I'll just jump right in though...
I'm moving. Reed and I are buying a house. In New York (less city, more country). And I'm scared.
I'm scared of moving away from my friends. I'm scared of moving to the honest to God middle of nowhere (Fucking middle of nowhere was perhaps screamed by me in a recent "discussion", but we're feeling better about things so I've cleaned it up a bit.) I'm scared of working from home full time, for both work and social reasons. I'm scared to be further from my family and closer to Reed's. I'm scared Reed and I will kill each other, together 7 days a week, without any besties in sight. I'm scared of mortgage payments, taxes, appliances that will break, and how to pay for the list of home improvements I'm planning.
I'm also excited. I'm excited to buy a house. I'm excited to finally paint and pick furniture and make something ours. I'm excited for Murray to have a yard. I'm excited to pay my mortgage, not someone else's. I'm excited for this next step in our relationship.

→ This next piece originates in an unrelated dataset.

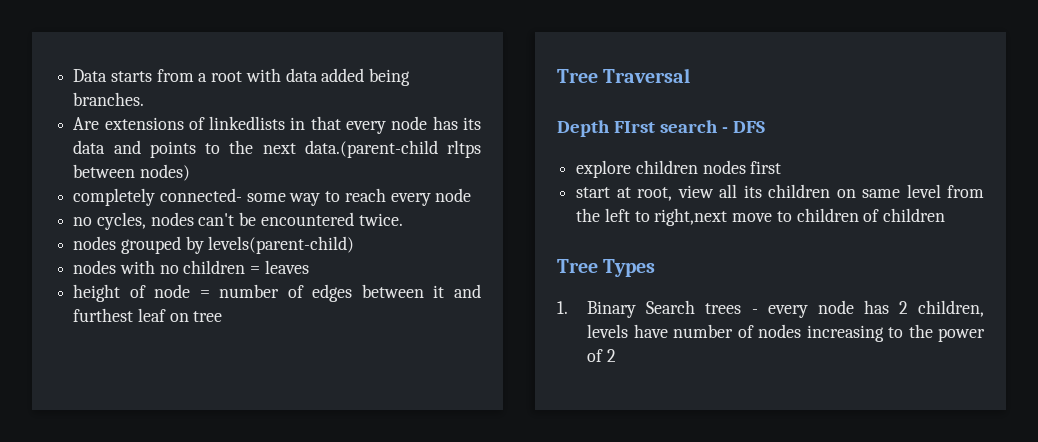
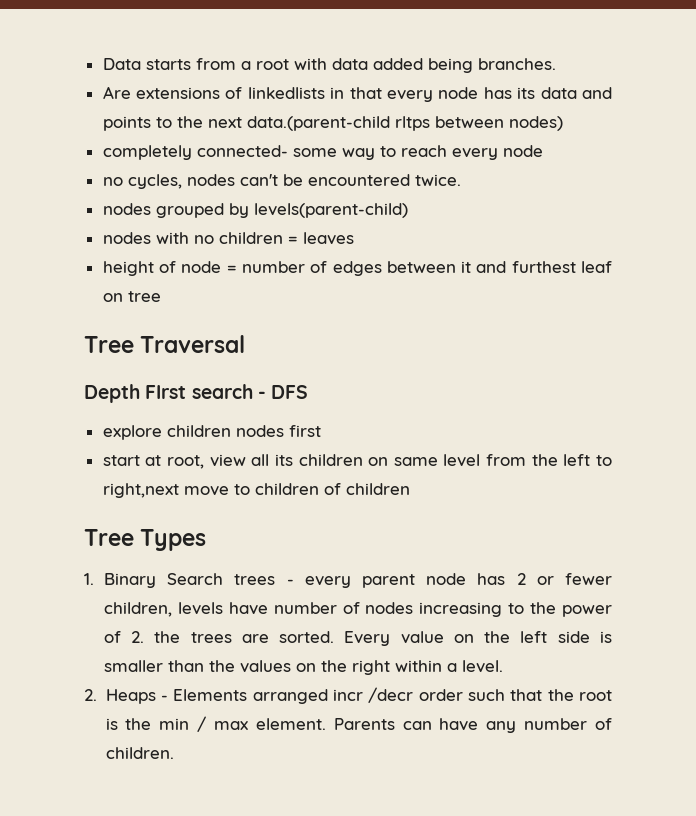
(808, 311) none -> [361,574,415,588] parent
(908, 307) none -> [536,573,612,585] or fewer
[607,349,617,362] 2 -> [131,631,612,646] [103,660,503,675] [84,687,613,704] [105,716,612,733] [105,747,174,759] 2. the trees are sorted. Every value on the left side is smaller than the values on the right within a level. // 2. Heaps - Elements arranged incr /decr order such that the root is the min / max element. Parents can have any number of children.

And I'm hopeful. Hopeful we make friends (quicklyyyy). Hopeful my current friends will visit. Hopeful I can find a Barre class and a spin class. Hopeful I can deal with rivers and lakes instead of ocean. Hopeful Murray calms down and we can get him a friend. Hopeful we're making a smart investment that is indicative of more intelligent financial decisions in the future (adult, boring, blahh). Hopeful we're putting down roots, starting a life, and we'll look back in 5, 10, 20 years and just be incredibly happy.
So...my life is about to change for realz. And with that, I thought my blog needed an update. I'll no longer be a girl from Rhode Island in Boston. I'll be a girl from RI, who loved her time in Boston, that's moved on to New York. And I think it will be okay. And I'm making this choice for love. It sounds so sappy, but that's what it all comes down to. Love really is life. Your family, friends, and your Person. That's your life. That's all that matters.
I'm thinking of doing #100happydays on my instagram when we move. I want to really focus on the positive and the new. I LOVE my life right now, and I am so sad to leave it, but I'm going to make a choice to love my life going forward as well. I'll take any positive energy from my invisible audience as well. As that fool Danielle from Real Housewives of New Jersey said, "Love and Light."